Ssettuba singles out politics, religious doctrine, and foreign influence as main causes of division among the Muslim of Uganda. On politics, he said: “As far back as the late 1880, Muslims constituted a politico-religious party that ended up internally divided for lack of harmony, some preferring rebellion and other collaboration with powers that be. After independence, the State tended to divide Muslims further. For example, the founding of the National Association for the Advancement of Muslims (NAAM) in 1965 under the Uganda Peoples Congress (UPC) patronage, hindered Muslims from taking common positions on matters affecting them.” 

Ssettuba also notes that “aspects of Islamic religious doctrine with the corresponding practices were interpreted differently by the various sections of Ugandan Muslims.” He adds that ruptures arising out of interpretations around ‘Juma-Zukuli’ and ‘Mugenyasooka’ serve to illustrate this point.
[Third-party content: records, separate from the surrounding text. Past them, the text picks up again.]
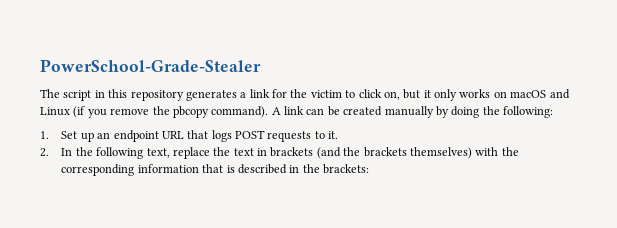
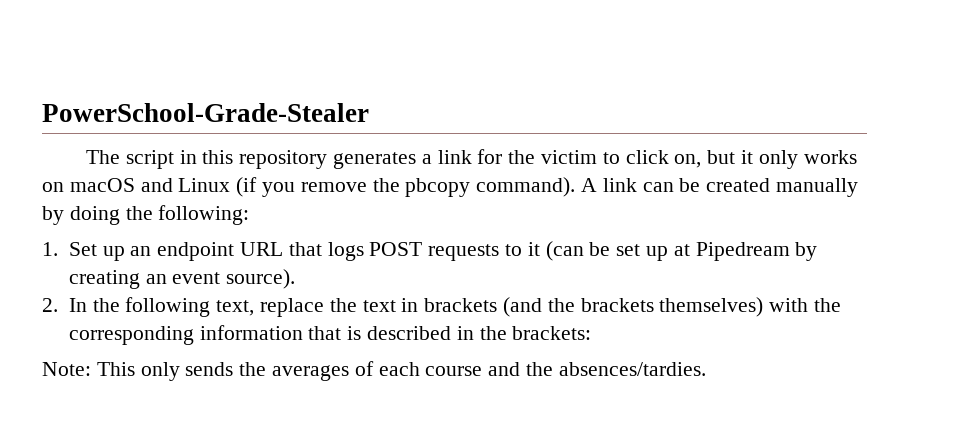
[328,131,339,139] it. -> [527,241,818,261] [68,269,296,289] it (can be set up at Pipedream by creating an event source).
(370, 169) none -> [42,361,706,381] // Note: This only sends the averages of each course and the absences/tardies.

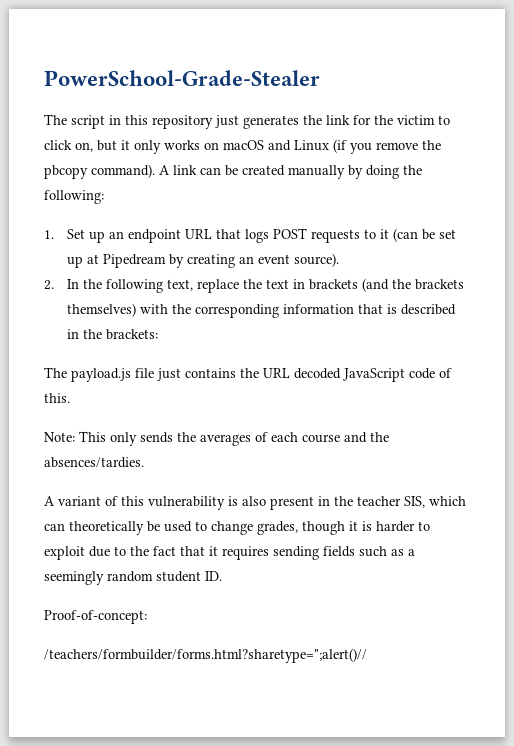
[332,152,432,169] generates a -> [215,115,322,129] just generates the
(592, 333) none -> [44,367,452,382] [44,393,70,403] // The payload.js file just contains the URL decoded JavaScript code of this.
(706, 369) none -> [44,496,466,510] [44,521,430,535] [44,546,415,560] [44,571,222,585] [44,610,147,624] [44,648,367,663] // A variant of this vulnerability is also present in the teacher SIS, which can theoretically be used to change grades, though it is harder to exploit due to the fact that it requires sending fields such as a seemingly random student ID. // Proof-of-concept: // /teachers/formbuilder/forms.html?sharetype=";alert()//

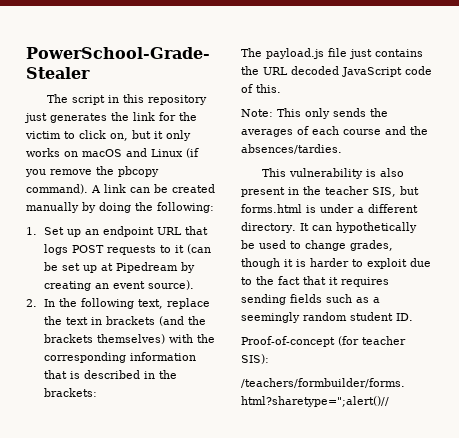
[44,496,144,506] A variant of this -> [261,168,286,177] This
[429,496,466,506] [44,521,144,535] which can theoretically -> [400,186,419,195] [241,204,418,213] [241,222,417,233] but forms.html is under a different directory. It can hypothetically
[44,610,147,624] Proof-of-concept: -> [241,336,406,347] [241,354,269,364] Proof-of-concept (for teacher SIS):

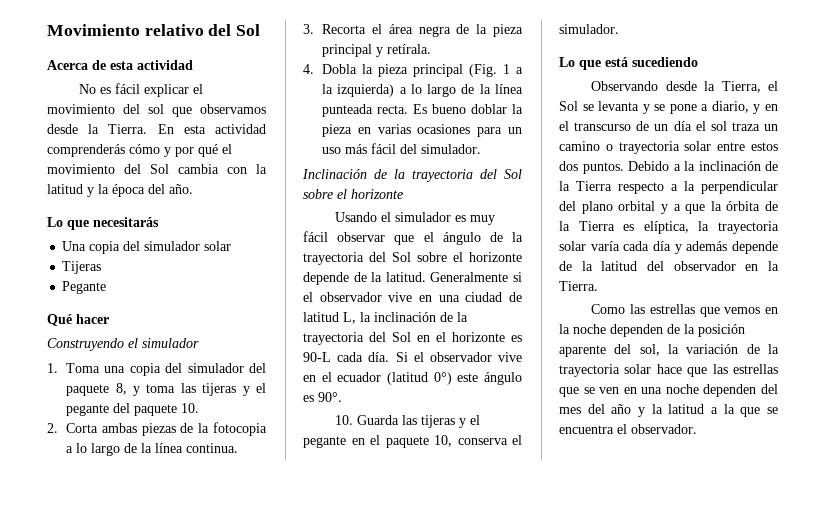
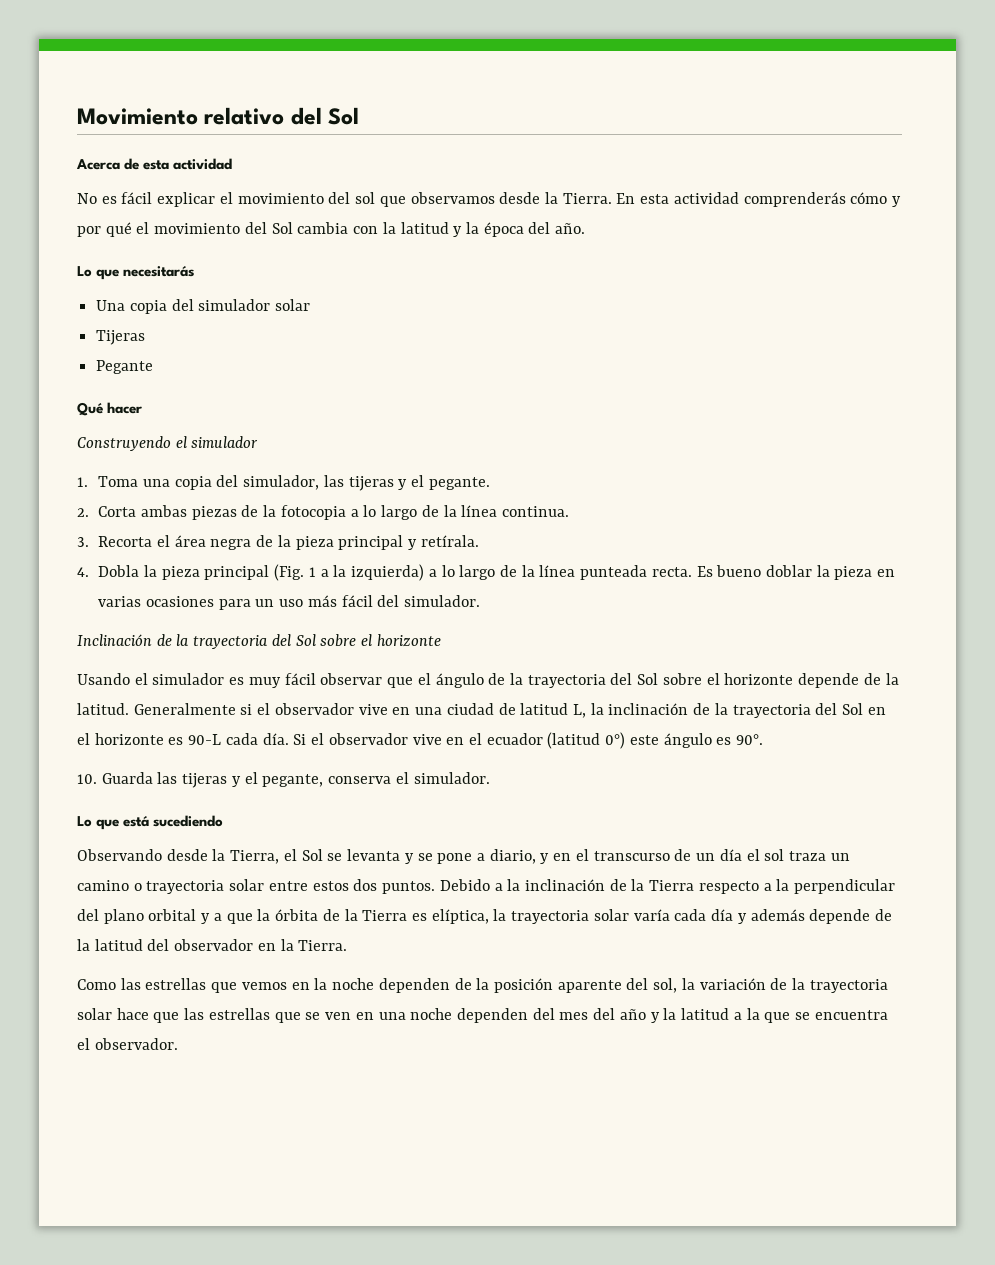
[187,363,266,373] [66,383,266,396] [66,403,200,416] simulador del paquete 8, y toma las tijeras y el pegante del paquete 10. -> [243,475,490,491] simulador, las tijeras y el pegante.
[303,435,452,448] pegante en el paquete 10, -> [262,774,324,787] pegante,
According to him, “Islam is foreign to Uganda, and, in the case of Buganda, it has conflicted with local traditional norms.” This has teased out divisions around how to relate to the new faith. 

“Islam is also differently practiced in its ‘lands of origin,’ with the differences infiltrating and dividing the recipient communities. Remember the re-reading of the nascent coastal inspired Islam by the Egyptian, which led to martyrdom. The Tabligh movement in Uganda that has divided Muslims into adepts of ‘traditional’ and ‘revolutionary’ tendencies in religious practice, is a result of wholesome adoption of literalism of Saudi Wahhabism,” he says 

He concludes: “External hands also contribute to social divisions within the Muslim community. Foreign educated sheikhs tend to promote the brand of Islam of their country of training. And where the country offers financial support, the sheikhs may implicitly or explicitly promote the country’s socio-religious agenda, with political implication in some instances. The activities of Libya’s Islamic Call Society and Saudi Arabia’s World Muslim League in Uganda are fair illustrations.”